Siyasî düzlemde ise Batılı güçler halkların birliğini bozmak için "böl ve yönet" ilkesini takip eder. Batı yerli ajanları iktidar mevkine getirerek, üçüncü dünya ülkelerinde hayatın her sahasına sızar. Batı bir yandan insan hakları savunuculuğuna sahip çıkarken diğer yandan da en iğrenç suçları işler. Diğer milletlerin iç işlerine karışmak, dünyayı ve bütün insanları yok edecek ölümcül silahları imal etmek, adil olmayan savaşlara girmek, ulusal kurtuluş hareketlerini, genç devrimleri bertaraf etmek için karşı devrimci suçluları desteklemek ve silahlandırmak, Batı'nın insanlığa karşı işlediği suçlar olarak İran ders kitaplarında ortaya konur.28
Batı ayrıca kültürel emperyalizm ve üçüncü dünya milletlerinin zihinlerini zehirlediği için suçludur. Bu suçlar gayr-i ahlakî filmleri, müzikleri ve edebiyatı yaygınlaştırmak; aşırı tüketimi teşvik etmek ve Batı'da üretilen lüks mamullerin kullanımını artırmak, mesela kozmetik ve moda elbiseler gibi; haysiyetli milletlerin kimliklerini bozarak onların kültürel mirasına saldırmak ve bu mirası Batılı kimliğin soluk karbon kopyalarıyla değiştirmekti.
Genç İranlılar Batı'nın maksatları hakkında uyarılırlar ve ona karşı mücadele etmeye çağrılırlar. Ona tek çözümün bilinçli ve çalışkan milletlerin tek bir evrensel güç olarak birleşip Batı'nın zulüm ve baskısına karşı mücadele etmek olduğu anlatılır.29 Sosyalist doğudan, kapitalist batı kadar sık söz edilmemesine rağmen, o da saldırıya uğrar ve Marksizm-Leninizm -şayet iki yüzlü değilse- baskı altındakileri esirlikten kurtarma iddiasındaydılar ve başarısız oldular. Böylece bu ideoloji değersiz bir felsefe olarak görülür.
Dış Politika: İran'ın dış politika mevzuu sosyal ders kitaplarında bir çok defalar tekrar edildi, her yıl ideal bir vatandaşın dünyaya nasıl bakması gerektiği hususunda daha derinlemesine yapılan tahlillere tanık olunuyor. İlk teşebbüs beşinci derecedeki ders kitabında yapılıyor ve İran'ın dış politikasının temeli şu sloganlarda tanımlanıyor: "Ne Doğu, Ne Batı; İslam Cumhuriyeti." Bu slogan İslam'ın inançlarına dayanan, ne sosyalist, ne de kapitalist dünyaya bağlantısı olan İslamî bir hükümet oluşturma arzusunu ifade eder.
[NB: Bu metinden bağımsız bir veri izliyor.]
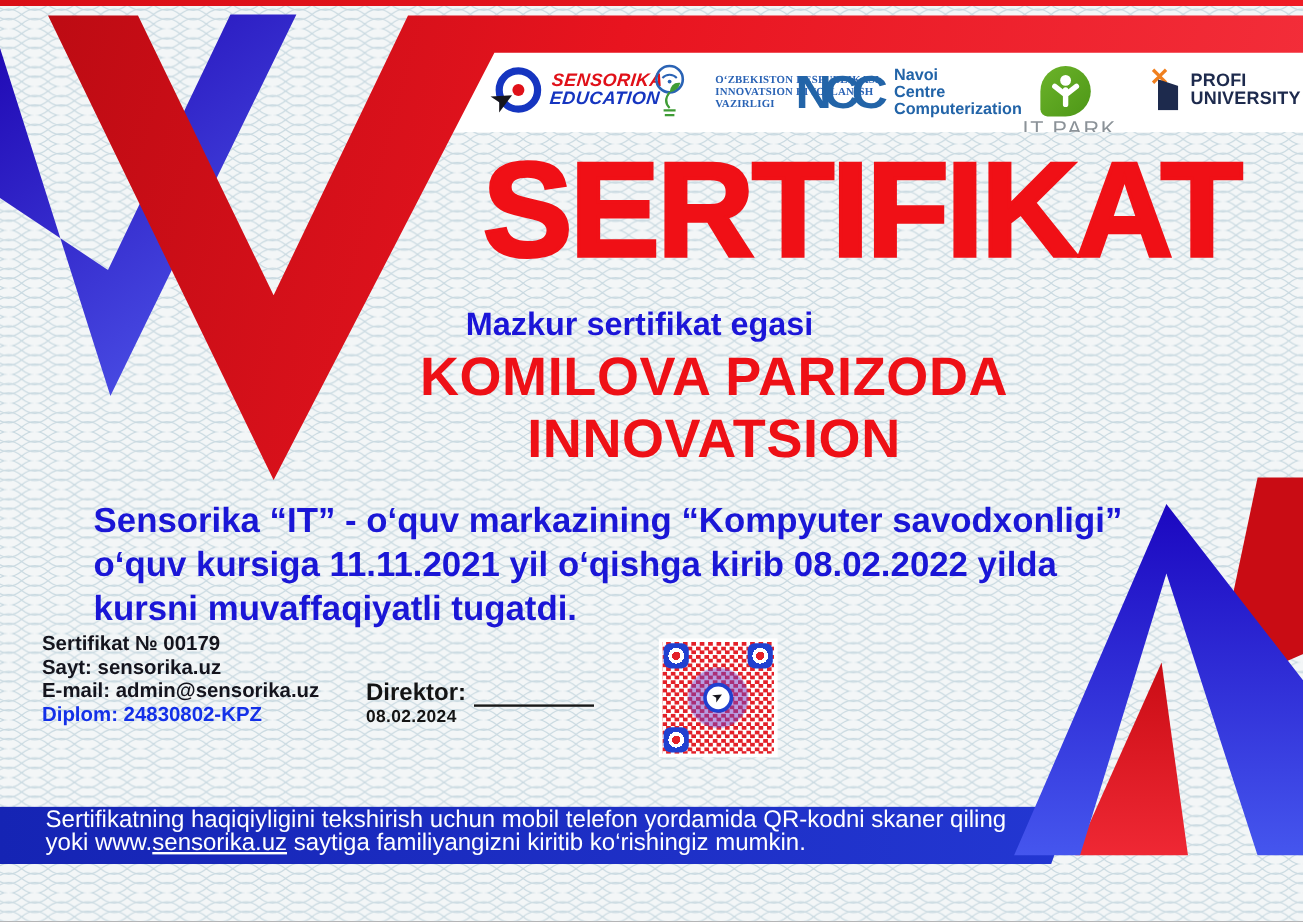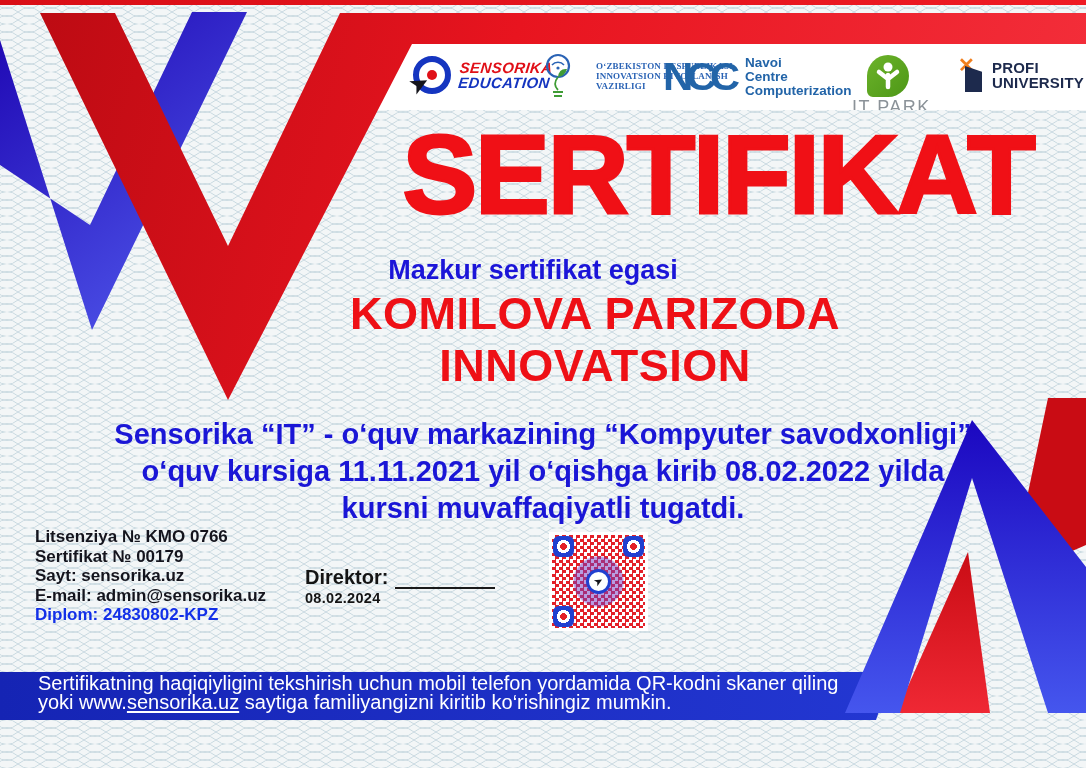"Sensorika “IT” - o‘quv markazining" .bodytext { text-align: center -> none }
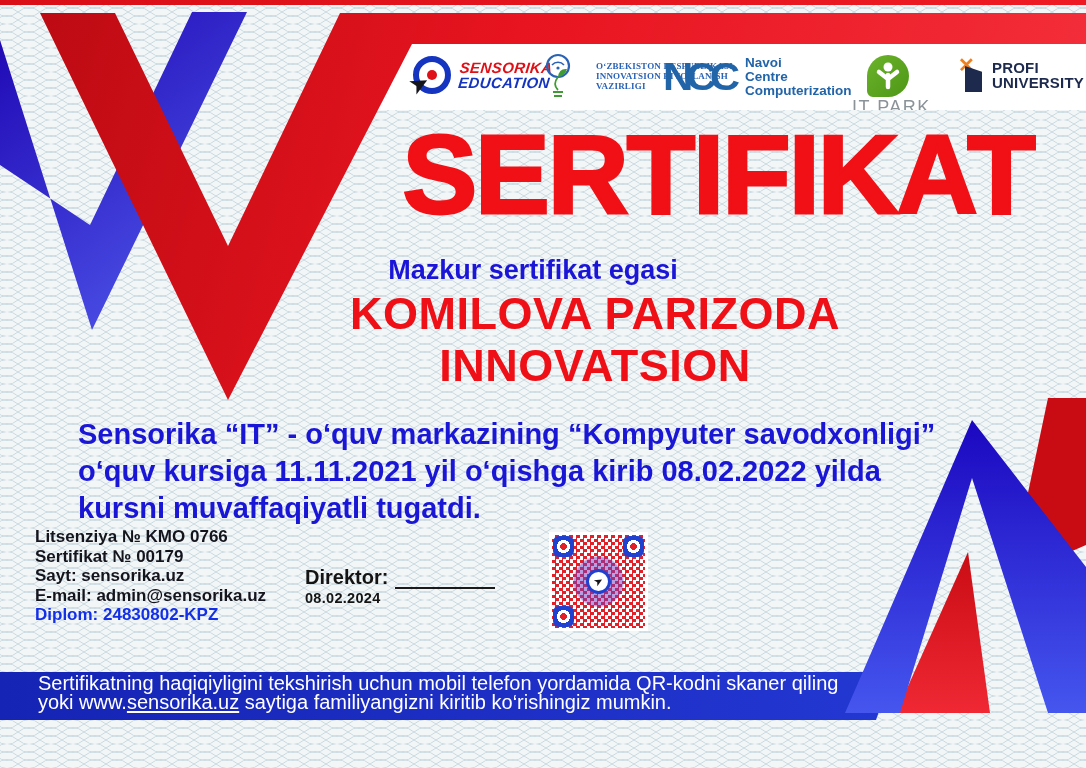"Litsenziya № KMO 0766" div.line { html: <div>Litsenziya № KMO 0766</div> -> none }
Daha yüksek sınıflardaki ders kitaplarında öğrencilere dünyayı iki kamptan oluşmuş bir şekilde düşünmenin, üçüncü dünya milletlerinin de hayatta kalabilmek için bu iki kamptan birine katılmasının zorunluluğuna inanmanın yanlış olduğu anlatılır. Gerçek olan, iki süpergücün de emperyalist olduğu, hedeflerinin daha zayıf milletleri kendi çıkarları için boyun eğdirmek ve sömürmek olduğudur. Kapitalist milletlerin emperyalist yapısı [Amerika gibi] Sovyetler Birliği'nin sosyal emperyalizmine eşittir. Sovyetler Birliği, Doğu Avrupa ve Afganistan'ı işgal ederek bu konuda kendi konumunu ispatlamıştır.30 Çözüm her iki kampa karşı bağımsız bir siyasete sahip olmak ve onlardan birine dayanmayı reddetmektir. İran-Irak Savaşı hakkında ders kitaplarında fazla tartışma yapılmaması dikkat çekicidir. Konu hakkında değil bölüm, küçük bir kısım bile yoktur ve savaş diğer konular arasında kısaca dile getirilir. Zorla yüklenen savaştan uluslararası kitle iletişimde İran karşıtı propagandanın tartışıldığı konunun bir parçası olarak zikredilir.31 Onuncu sınıf sosyal ders kitaplarında savaşın daha siyasî bir tartışması görülür. Irak'ın İran'a saldırganlığı komşusunun sürdürdüğü basit bir savaş olarak tasvir edilemez. Fakat savaş zalim süper güçlerin İran devrimine karşı bir saldırganlıklarıdır. Savaşın İran ve Irak halklarının düşmanlığından kaynaklanmadığı önemle belirtilir. Zaten böyle olsaydı İran hükümeti tarafından kuvvetli bir şekilde savunulan İslamî birliğin en temel prensibi ortadan kalkacaktı. Gerçek olan şudur ki, Irak'ın Baas rejimi yeni doğmuş İslam Cumhuriyeti'ne saldırmıştı, İran'ın savaş alanındaki cesaret ve direnişinin sırrı tarih boyunca Şiiler arasında gelişmiş olan şehitlik arayan ruhun büyümesi olarak tanımlanır.32 Bir çok İranlı aileyi etkileyen kanlı savaşın böyle kısa ve dolaylı olarak ele alınışının sebebi bilinmiyor. Bununla birlikte genç okul çocuklarını savaşın sosyal, ekonomik ve siyasi sebep ve etkileri hakkına bilgilendirme görevinin diğer sosyalleştirme vasıtalarına ve hayatın kendisine devredildiği düşünülebilir.
Kültürel Değerler
Siyasî ve ekonomik bağımsızlığın yanında, İslam Cumhuriyeti Batı'nın kültürel tahakkümünden kurtulmayı devrimin önemli hedeflerinden biri olarak belirlemiştir, İranlı yetkililere göre, yabancı ideolojik tesirler kökünden silinmeli ve yerine İslamî değerler yerleştirilmelidir. Böylece, İran'da kültürel değişimin ve değerlerdeki devrimin İslamî öğretilere dönüşten başka bir şey olmadığı anlaşılmaktadır.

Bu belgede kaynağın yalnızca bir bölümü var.